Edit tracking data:
<<<<

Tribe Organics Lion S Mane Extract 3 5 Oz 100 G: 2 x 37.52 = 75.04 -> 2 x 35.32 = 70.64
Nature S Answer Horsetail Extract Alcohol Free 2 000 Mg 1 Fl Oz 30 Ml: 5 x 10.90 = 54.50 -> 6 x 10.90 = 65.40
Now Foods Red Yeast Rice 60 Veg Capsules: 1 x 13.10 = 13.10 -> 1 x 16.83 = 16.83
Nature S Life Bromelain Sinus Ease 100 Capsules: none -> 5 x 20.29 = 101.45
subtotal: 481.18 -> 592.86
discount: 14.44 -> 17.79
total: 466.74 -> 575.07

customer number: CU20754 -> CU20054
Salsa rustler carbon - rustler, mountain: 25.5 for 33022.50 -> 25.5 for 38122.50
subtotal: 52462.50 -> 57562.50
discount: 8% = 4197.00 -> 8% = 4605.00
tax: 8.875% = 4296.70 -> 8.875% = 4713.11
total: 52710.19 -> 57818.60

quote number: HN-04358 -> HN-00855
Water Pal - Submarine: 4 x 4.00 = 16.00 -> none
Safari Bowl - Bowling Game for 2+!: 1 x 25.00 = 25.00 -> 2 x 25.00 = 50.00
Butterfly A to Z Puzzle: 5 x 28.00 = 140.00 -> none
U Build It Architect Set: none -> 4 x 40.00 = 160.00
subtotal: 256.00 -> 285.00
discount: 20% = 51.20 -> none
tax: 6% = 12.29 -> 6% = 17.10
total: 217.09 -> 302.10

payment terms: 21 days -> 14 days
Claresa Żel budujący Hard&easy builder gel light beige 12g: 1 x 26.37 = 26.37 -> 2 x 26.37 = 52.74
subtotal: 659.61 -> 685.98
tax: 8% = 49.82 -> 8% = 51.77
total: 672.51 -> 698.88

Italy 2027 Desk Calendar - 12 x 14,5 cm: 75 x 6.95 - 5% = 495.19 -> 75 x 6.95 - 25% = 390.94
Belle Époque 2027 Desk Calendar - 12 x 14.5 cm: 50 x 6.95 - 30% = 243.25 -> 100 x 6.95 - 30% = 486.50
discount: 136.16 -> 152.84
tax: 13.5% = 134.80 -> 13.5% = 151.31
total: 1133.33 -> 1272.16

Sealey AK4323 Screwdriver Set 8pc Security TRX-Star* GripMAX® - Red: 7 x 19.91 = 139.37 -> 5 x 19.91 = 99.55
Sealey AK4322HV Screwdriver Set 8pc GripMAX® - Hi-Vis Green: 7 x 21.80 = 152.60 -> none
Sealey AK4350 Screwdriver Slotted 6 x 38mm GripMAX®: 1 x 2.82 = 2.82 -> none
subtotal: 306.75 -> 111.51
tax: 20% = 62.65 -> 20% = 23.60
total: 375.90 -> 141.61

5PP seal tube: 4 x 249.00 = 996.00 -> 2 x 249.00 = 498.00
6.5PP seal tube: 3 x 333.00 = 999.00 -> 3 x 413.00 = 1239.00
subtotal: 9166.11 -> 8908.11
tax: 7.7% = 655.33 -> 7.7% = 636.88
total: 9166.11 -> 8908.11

>>>>

Using the records above, output exactly the lines from the first through the line that contains "tax: 6% = 12.29 -> 6% = 17.10", with both of those included.

The answer:
Tribe Organics Lion S Mane Extract 3 5 Oz 100 G: 2 x 37.52 = 75.04 -> 2 x 35.32 = 70.64
Nature S Answer Horsetail Extract Alcohol Free 2 000 Mg 1 Fl Oz 30 Ml: 5 x 10.90 = 54.50 -> 6 x 10.90 = 65.40
Now Foods Red Yeast Rice 60 Veg Capsules: 1 x 13.10 = 13.10 -> 1 x 16.83 = 16.83
Nature S Life Bromelain Sinus Ease 100 Capsules: none -> 5 x 20.29 = 101.45
subtotal: 481.18 -> 592.86
discount: 14.44 -> 17.79
total: 466.74 -> 575.07

customer number: CU20754 -> CU20054
Salsa rustler carbon - rustler, mountain: 25.5 for 33022.50 -> 25.5 for 38122.50
subtotal: 52462.50 -> 57562.50
discount: 8% = 4197.00 -> 8% = 4605.00
tax: 8.875% = 4296.70 -> 8.875% = 4713.11
total: 52710.19 -> 57818.60

quote number: HN-04358 -> HN-00855
Water Pal - Submarine: 4 x 4.00 = 16.00 -> none
Safari Bowl - Bowling Game for 2+!: 1 x 25.00 = 25.00 -> 2 x 25.00 = 50.00
Butterfly A to Z Puzzle: 5 x 28.00 = 140.00 -> none
U Build It Architect Set: none -> 4 x 40.00 = 160.00
subtotal: 256.00 -> 285.00
discount: 20% = 51.20 -> none
tax: 6% = 12.29 -> 6% = 17.10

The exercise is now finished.